The Tour de Lila was the first bike ride Z and I had participated in. We loaded our bikes and headed to my mom’s house the night before. She stuffed us with spaghetti and meatballs. She gave us the big bed so we would be rested. The ride was 15, 25 or 50 miles. I was told it was a family ride. In truth, the only “families” that showed up were professional riding teams from the local bike shops. They all headed out on the 50 mile ride on their $5,000 bikes. As I watched them roll out, I thought that they really did look like the guys from the Tour de France. Z and I were signed up for the 25 mile ride. We were riding our mountain bikes. My spin instructor, Justin, assured me that I could easily do 25 miles. As I stared into the deep brown eyes of a cow, I thought, “I’m a fool. There is no way I can do 25 miles. This isn’t freakin’ spin class. There is wind out here!” Z had doubled back, so I ended my water break. We were almost to the point where a decision had to be made — turn left and go 25 miles, stay straight and go 15. Up ahead [he left me again], Z signaled to turn left. I stayed straight. I figured if I was going to ride alone, I might as well blaze my own path. The local bike shop guy came by in his van to see how I was doing. Good, I said. Keep going, he said. The 50 milers passed me too. They cheered encouragement. I was doing a respectable job (meaning I hadn’t fallen off my bike), when the first hill came. And it came with a vengeance. It’s true, I don’t entirely understand how to use my gears. I thought I had the general concept, but in practice, I was failing miserably. I got off of my bike and walked for a moment. The bike guy in the van was back. “Are you OK?” Yes. “You sure?” Yes. “Bike OK?” Clearly he did not think I was OK and wanted me to stop being delusional. “I’m fine. That hill almost killed me.” He looked concerned. “I’m fine,” I said and got back on my bike and peddled off. There were three more major hills, but I didn’t get off of my bike. At one point I looked like I was barely moving, but I was on the seat with my bike in the upright position. Small victories, people.

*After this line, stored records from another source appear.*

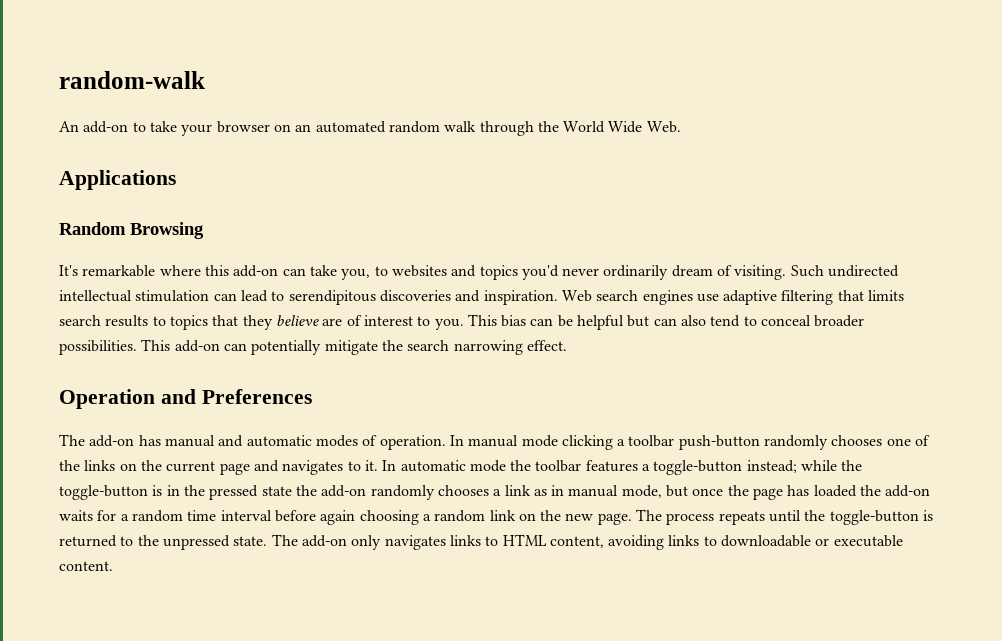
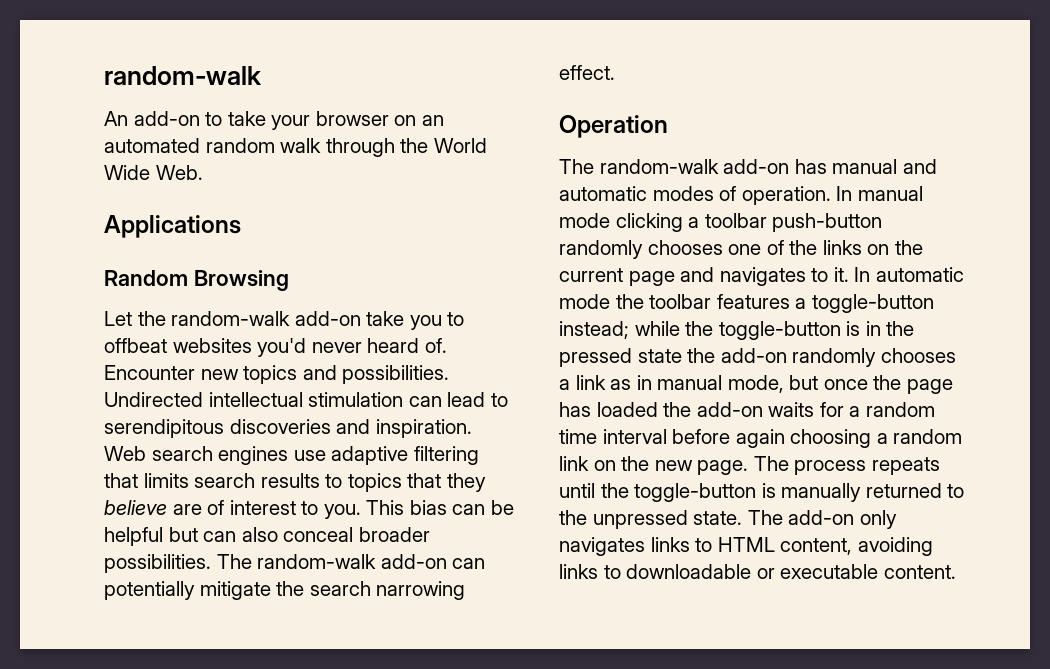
[59,265,900,280] It's remarkable where this add-on can take you, to websites and topics you'd never ordinarily dream of visiting. Such undirected -> [104,311,465,330] [104,338,447,357] [104,365,450,384] [104,392,203,407] Let the random-walk add-on take you to offbeat websites you'd never heard of. Encounter new topics and possibilities. Undirected
[710,315,757,327] tend to -> (278, 534) none
[141,339,171,351] This -> [216,554,377,569] The random-walk
[160,389,312,404] [59,434,85,446] and Preferences // The -> [559,159,719,174] // The random-walk
(934, 515) none -> [781,483,862,502] manually

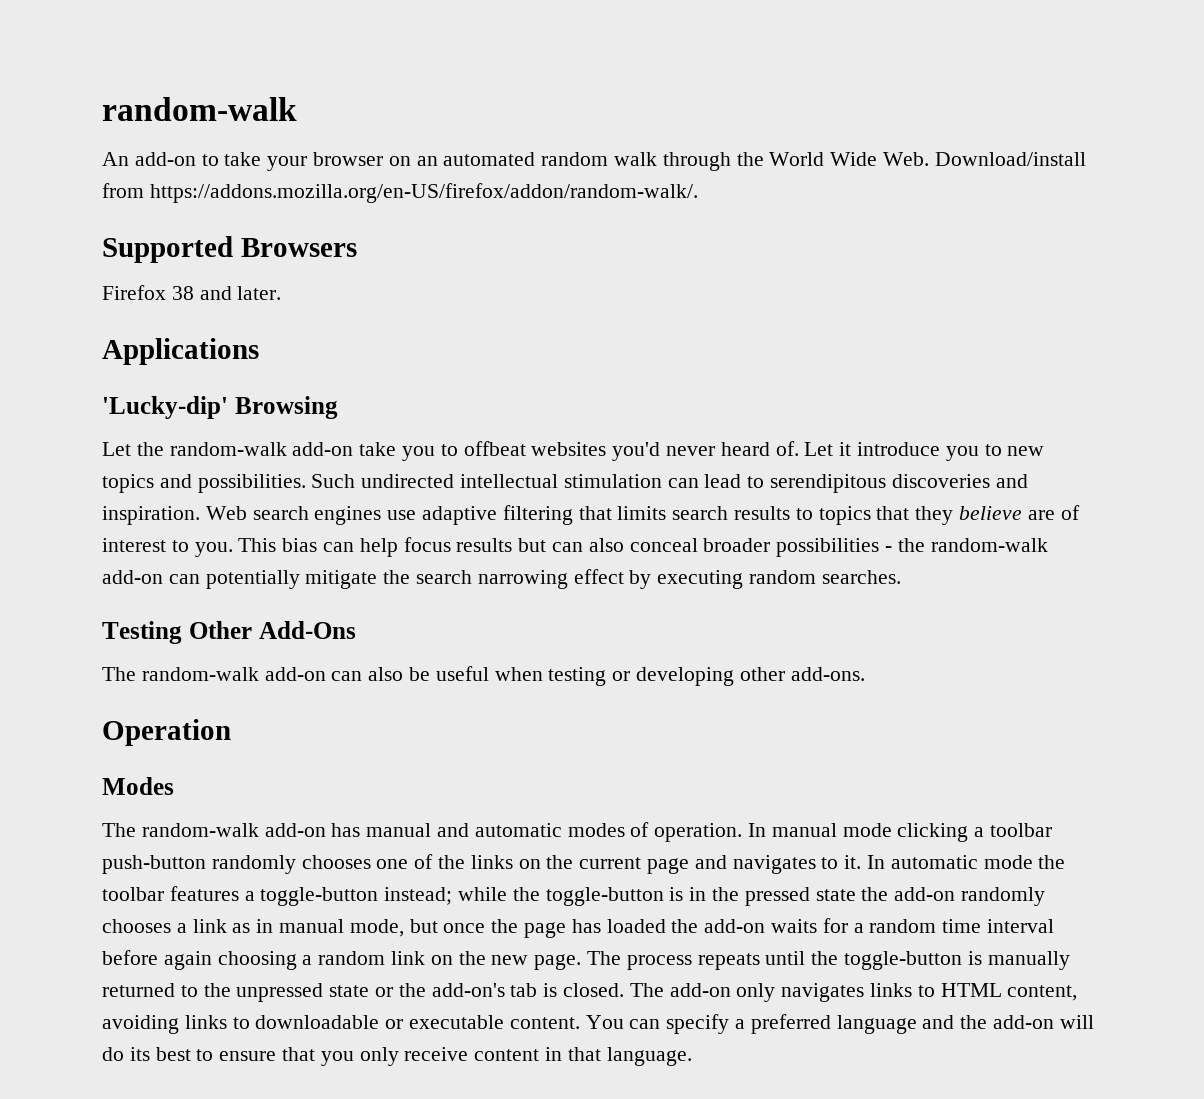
(203, 172) none -> [934,152,1086,166] [102,183,698,203] [102,236,357,263] [102,285,282,300] Download/install from https://addons.mozilla.org/en-US/firefox/addon/random-walk/. // Supported Browsers // Firefox 38 and later.
[104,270,188,286] Random -> [102,396,228,419] 'Lucky-dip'
[104,365,195,380] Encounter -> [804,442,1002,461] Let it introduce you to
[104,392,203,407] Undirected -> [311,474,455,488] Such undirected
[490,500,514,515] [104,527,163,546] be helpful -> [359,537,513,557] help focus results
[104,554,252,573] possibilities. The -> [776,538,925,557] possibilities - the
[559,65,615,80] effect. -> [573,569,901,589] [102,621,356,644] [102,666,865,686] effect by executing random searches. // Testing Other Add-Ons // The random-walk add-on can also be useful when testing or developing other add-ons.
(668, 126) none -> [102,777,174,795] // Modes
[693,511,743,525] state. -> [329,983,625,997] state or the add-on's tab is closed.
(956, 572) none -> [585,1014,1094,1034] [102,1047,692,1066] You can specify a preferred language and the add-on will do its best to ensure that you only receive content in that language.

The irony is that when I finished the ride, I felt good. Good and energetic. I finished 15 real road miles in an hour and 10 minutes. The bike shop riders were averaging about 22 miles in an hour. In spin class I can finish 25 miles in 50 minutes on a base ride. I probably could have done 25 miles for the Tour de Lila. I know now I could have done 25. Next time I’ll have a little faith in myself.
Currently Reading: The Happiness Project is still sitting on my bed stand and Sarah’s Key is in my bookbag waiting to be read. I really haven’t read anything since I went back to work on August 25th. According to Stephen King, if you don’t have time to read, you have no business writing.
Training Log: My training has been off the rails since the beginning of August. Next 5K is this coming Saturday. I absolutely get the NO EXCUSES, JUST DO IT! philosophy, but I also get that I have to show up at work and do household chores and finish my freelance articles and shower and sleep. I’ll figure it out, because I think two blogs saying “I did it, but it wasn’t pretty” is enough.